To labor this point: ‘It [generative grammar] attempts to go beyond traditional grammar in a fundamental way, however. As has repeatedly been emphasised, traditional grammars make an essential appeal to the intelligence of the reader. They do not actually formulate the rules of the grammar, but rather give examples and hints that enable the intelligent reader to determine the grammar, in some way that is not at all understood. They do not provide an analysis of the ‘faculté de langage’ that makes this achievement possible. To carry the study of language beyond its traditional bounds, it is necessary to recognize this limitation and to develop means to transcend it. This is the fundamental problem to which all work in generative grammar has been addressed’ (Chomsky, 1964: 11). ‘[I]t is important to bear in mind that even the more careful and complete traditional grammar relies in an essential way on the intuition and intelligence of the user, who is expected to draw the correct inferences from the many examples and hints (and explicit lists of irregularities) presented by the grammar. If the grammar is a good one, the user may succeed, but the deep-seated regularities of the language that he somehow discovers escape explicit formulation, and the nature of the abilities that enable him to perform this task remain a complete mystery’ (Chomsky, 1964: 16). ‘To return to the point, a generative grammar (that is, an explicit grammar that makes no appeal to the readers faculté du langage but rather attempts to incorporate the mechanisms of this faculty) is a system of rules that relates signals to semantic interpretations of these signals’ (Chomsky, 1966a: 12). While reference to the ‘intelligent reader’ became less frequent from the 70s onward, it has not disappeared: ‘As soon as serious descriptive work was undertaken, it was discovered that available accounts of language, however extensive, barely scratched the surface; even the most comprehensive grammar provided little more than hints that sufficed for the intelligent reader; the language faculty was tacitly presupposed (without awareness, of course)’ (Chomsky, 1994: 293).

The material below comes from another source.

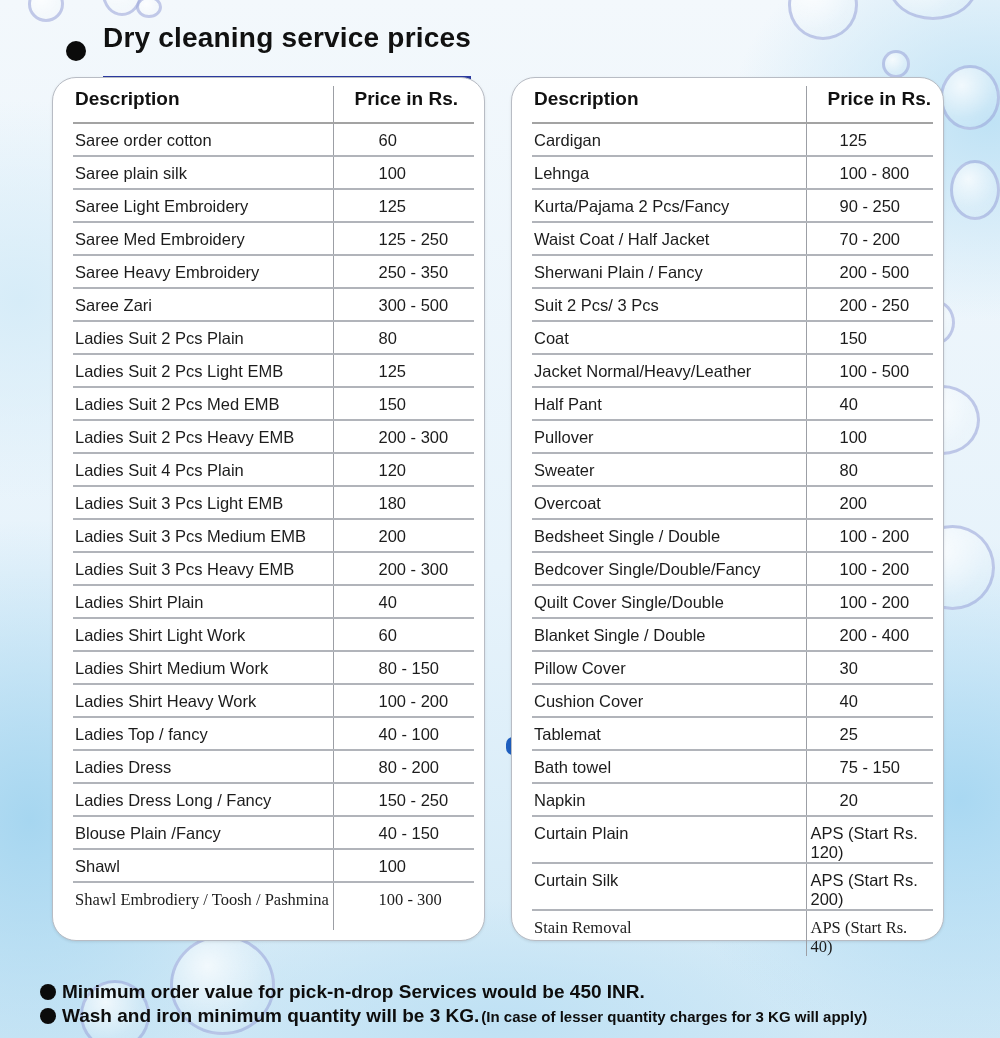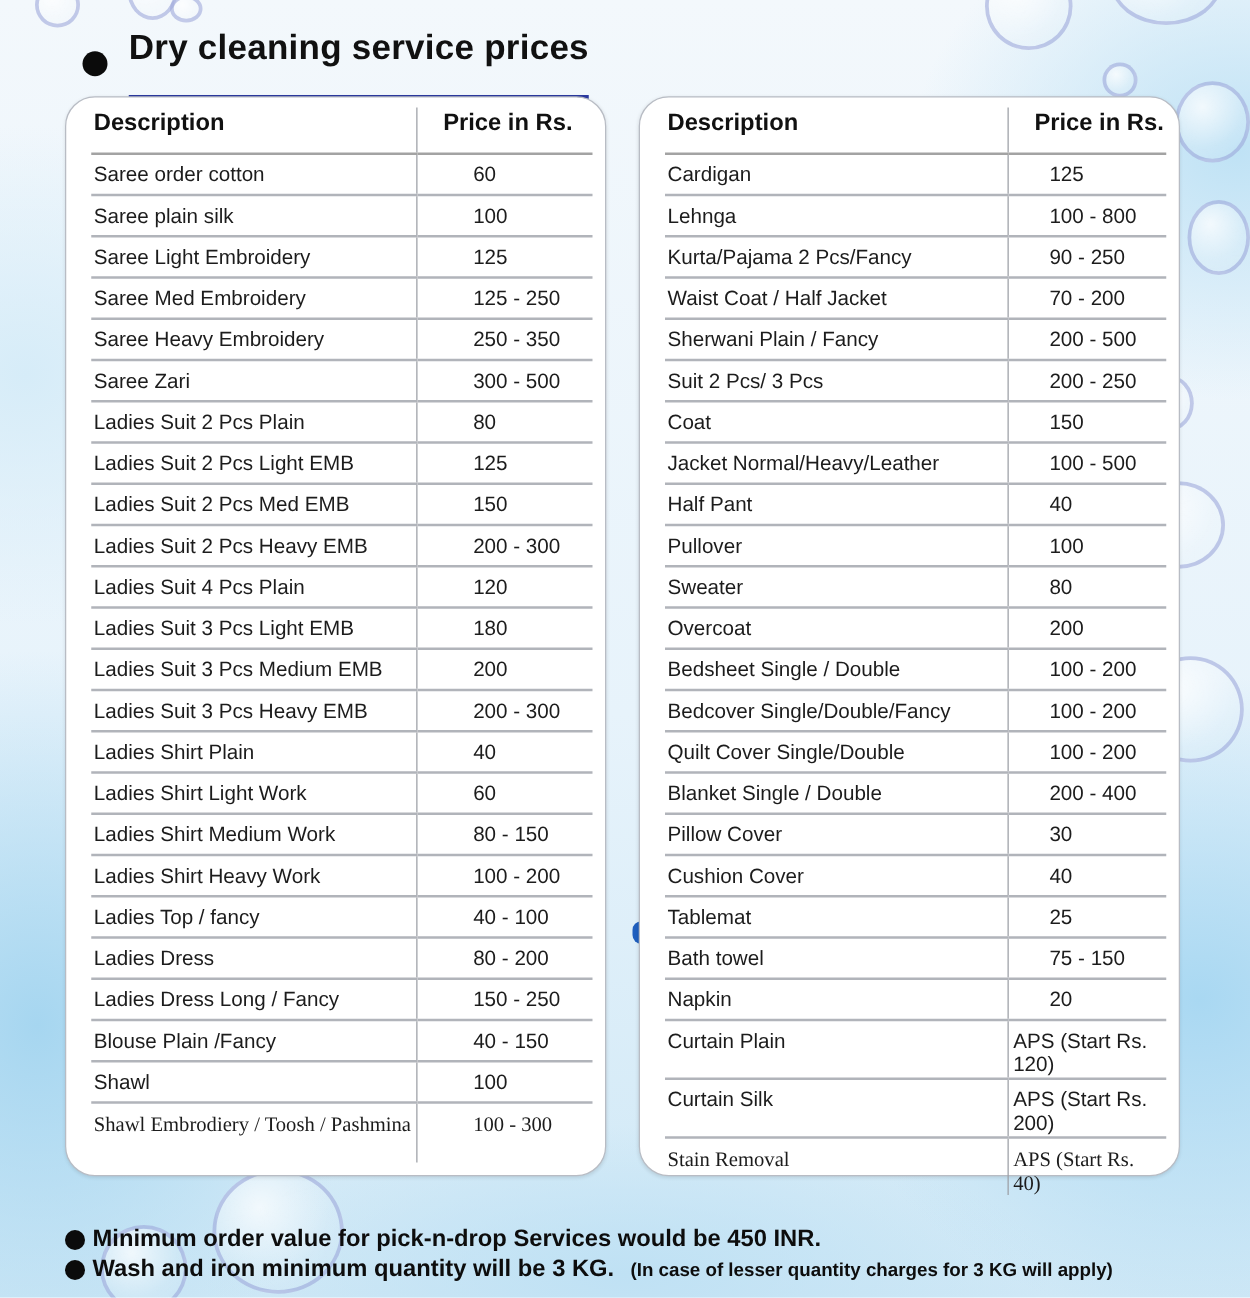"Minimum order value for pick-n-drop" .notes { left: 52px -> 40px }
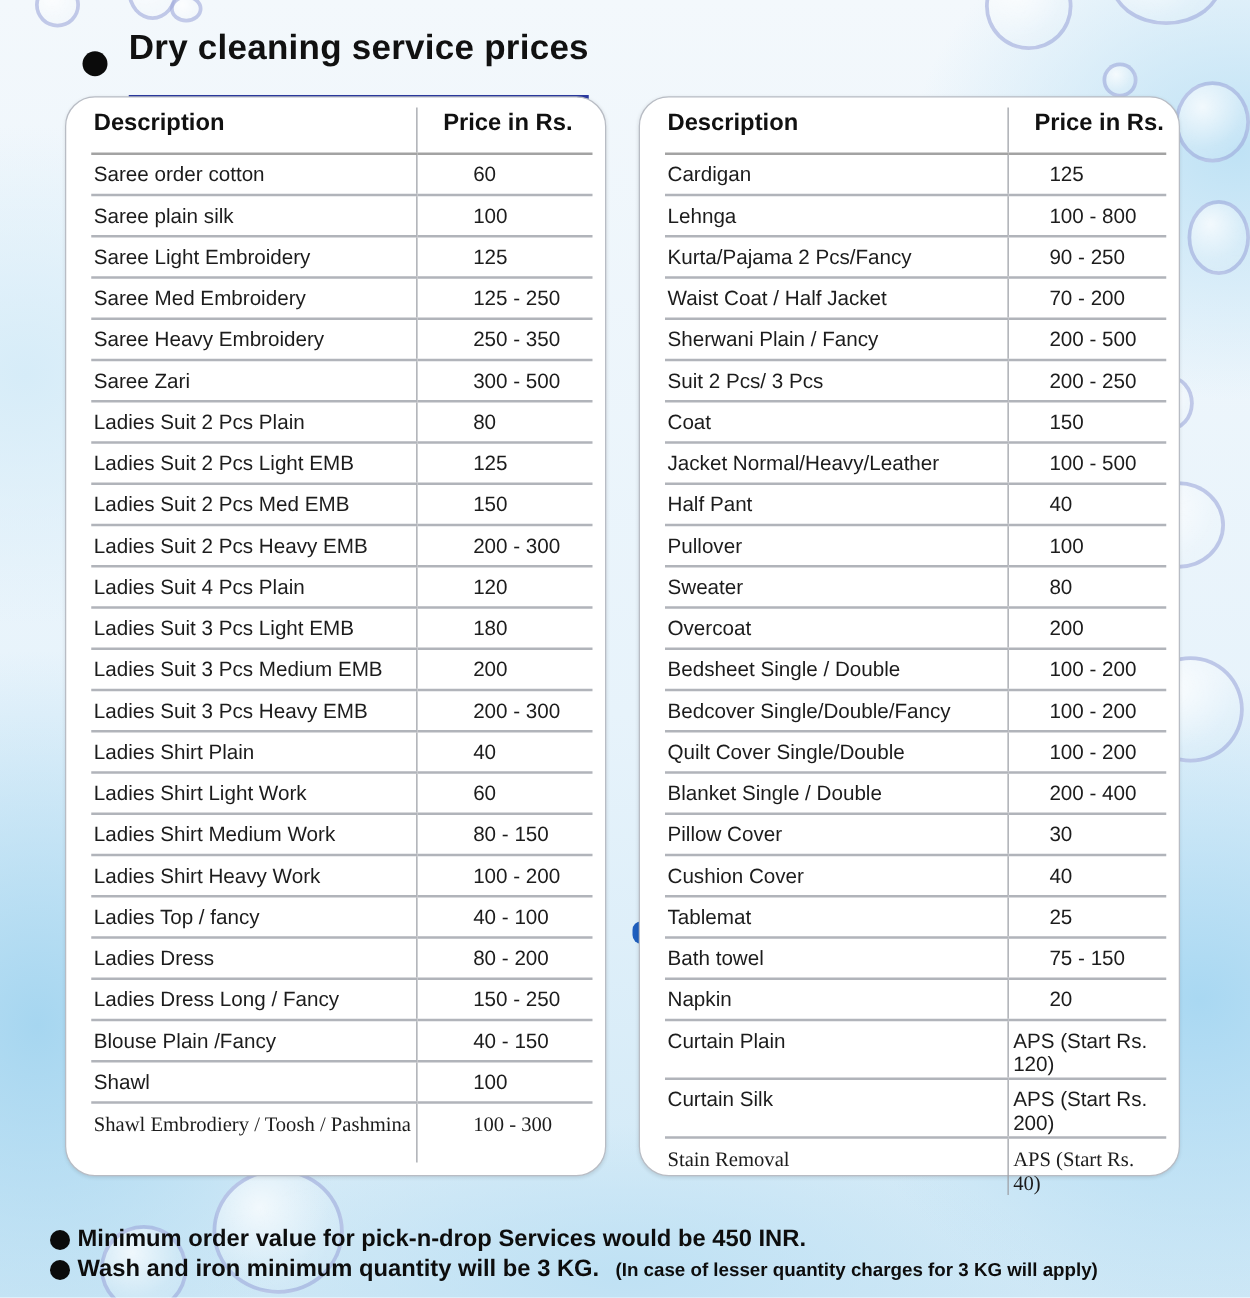"(In case of lesser quantity" .note-small { margin-left: 13px -> 2px }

While grammars may recursively enumerate (generate) sets of syntactic structures, they do not constitute recursive definitions in the first sense, i.e., they do not recursively define the characteristic function of the set of structures.
While there are a range of equivalence proofs linking automata to languages, the most relevant in this case is probably Kuroda’s demonstration of the equivalence of context-sensitive languages and linear bounded automata (Kuroda, 1964).
The idea that Turing had ‘for the first time succeeded in giving an absolute definition of an interesting epistemological notion, i.e., one not depending on the formalism chosen’ is discussed in (Gödel, 1946 and 1957). It was in virtue of Turing’s analysis that Gödel was willing to generalize his incompleteness claim beyond the system of Principia Mathematica since to do so required ‘a precise and unquestionably adequate definition of the general notion of formal system’. For a helpful discussion of this point, see (Sieg, 2006) and (Chen, 2017). The discussion to the Church-Turing thesis in this section is obviously a bit of a simplification. For a history of the development of the ideas here, (see Soare, 1996) and for a more recent and controversial discussion of some of these issues in the context of generative grammar, see (Lobina, 2017). While there is a striking resemblance between Chomsky’s attempts to eliminate ‘intuition’ from linguistics and Frege’s attempts to eliminate ‘intuition’ from mathematics, a full account of these similarities is beyond the scope of this paper.
For example, claims like: ‘The second component of UG, the theory of generative procedures, has been amenable to study, really for the first time, since the mid-twentieth century. By then the work of Gödel, Turing, Church, and others had established the general theory of computation on firm grounds, making it possible to undertake the study of generative grammar with a fairly clear understanding of what is involved’ (Berwick and Chomsky, 2016: 91).
See (Lappin, 2021), for an overview of the current capacities of deep neural networks for learning syntactic structures.